### Assigned task
Every line from the one with "row Anis: none -> 11,55 | 2,31 | Srasra" to the end of the listing, and nothing else, is to be printed exactly; please leave the pictures out.

### Material to process
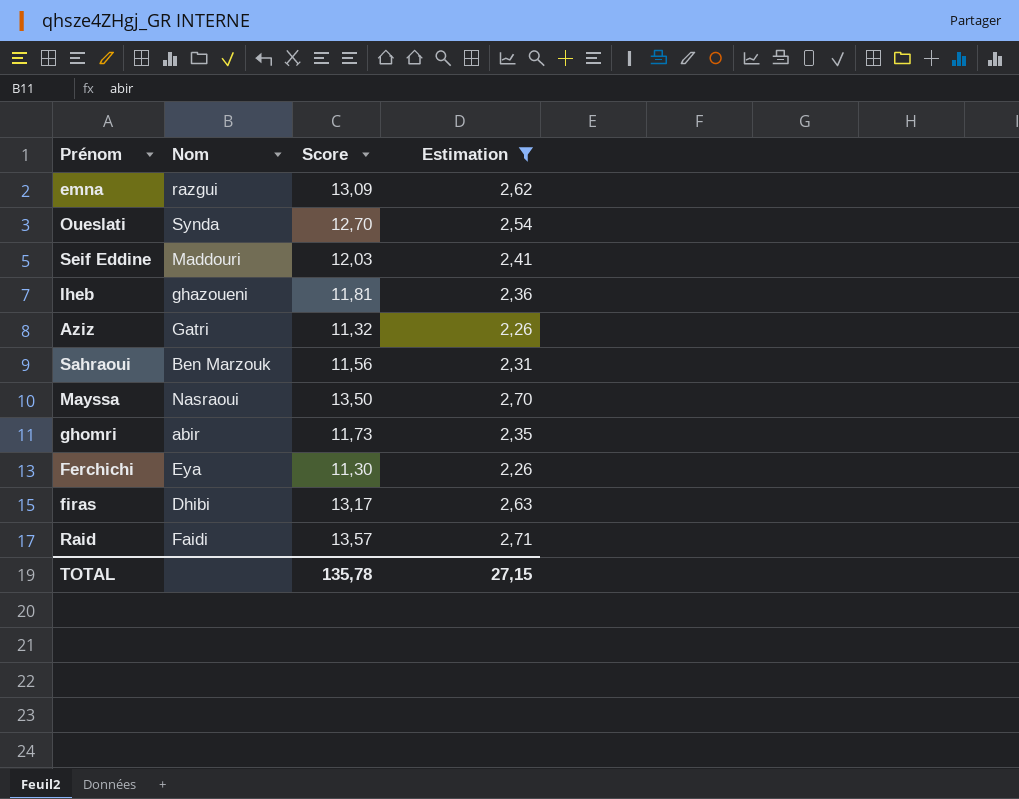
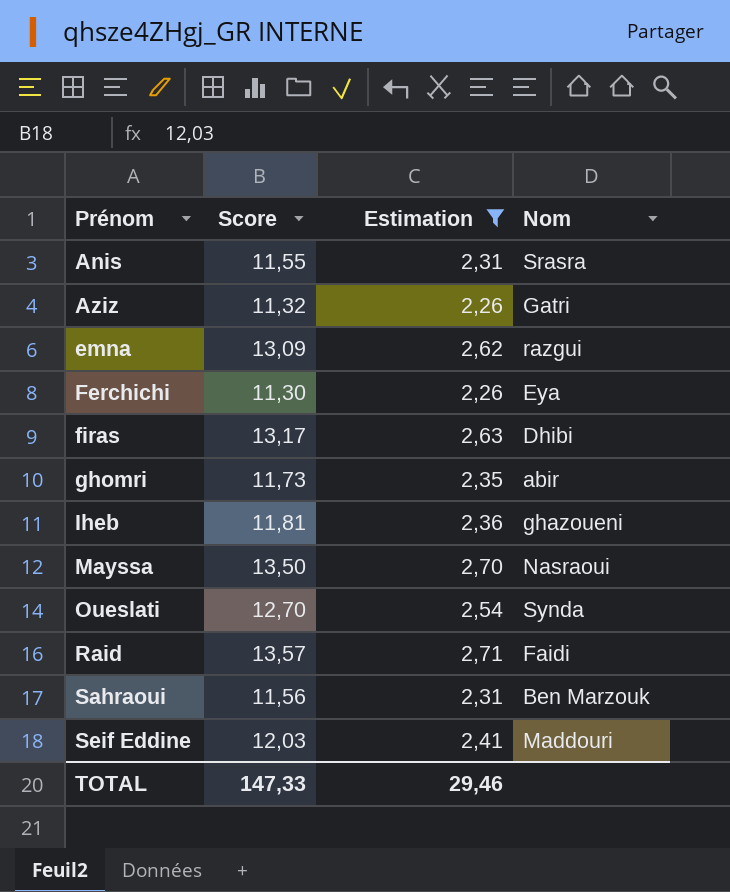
row order: none -> Prénom ascending
column Nom | position: 2 -> 4
row Anis: none -> 11,55 | 2,31 | Srasra
TOTAL | Score: 135,78 -> 147,33
TOTAL | Estimation: 27,15 -> 29,46

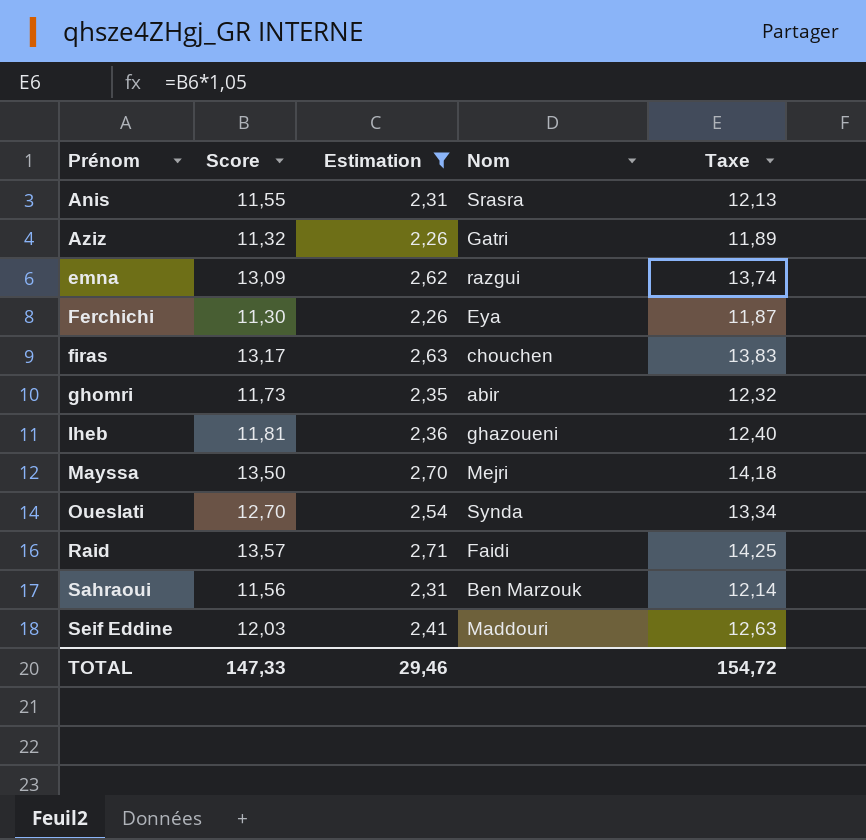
column Taxe | formula: none -> [Score] * 1,05
firas | Nom: Dhibi -> chouchen
Mayssa | Nom: Nasraoui -> Mejri

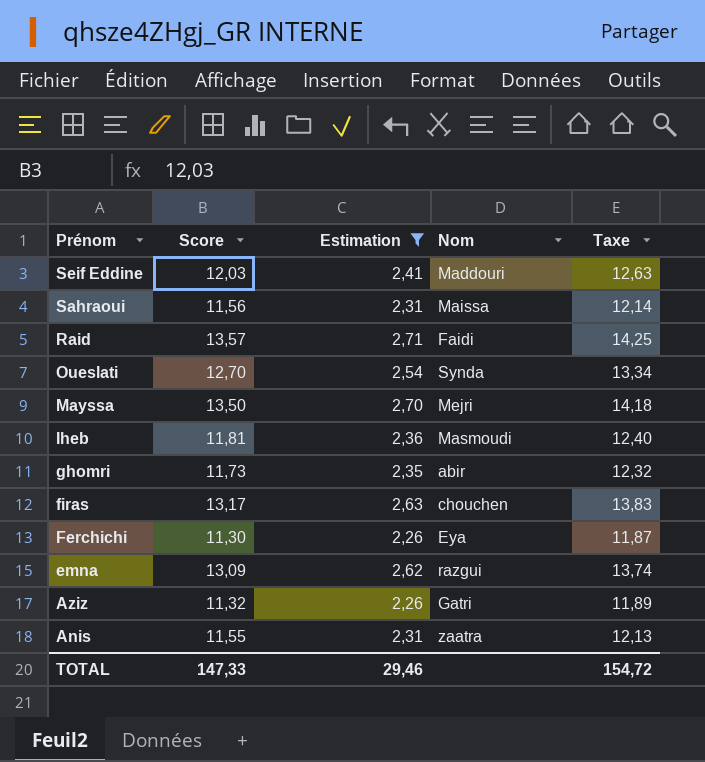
row order: Prénom ascending -> Prénom descending
Sahraoui | Nom: Ben Marzouk -> Maissa
Iheb | Nom: ghazoueni -> Masmoudi
Anis | Nom: Srasra -> zaatra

### Expected answer
row Anis: none -> 11,55 | 2,31 | Srasra
TOTAL | Score: 135,78 -> 147,33
TOTAL | Estimation: 27,15 -> 29,46

column Taxe | formula: none -> [Score] * 1,05
firas | Nom: Dhibi -> chouchen
Mayssa | Nom: Nasraoui -> Mejri

row order: Prénom ascending -> Prénom descending
Sahraoui | Nom: Ben Marzouk -> Maissa
Iheb | Nom: ghazoueni -> Masmoudi
Anis | Nom: Srasra -> zaatra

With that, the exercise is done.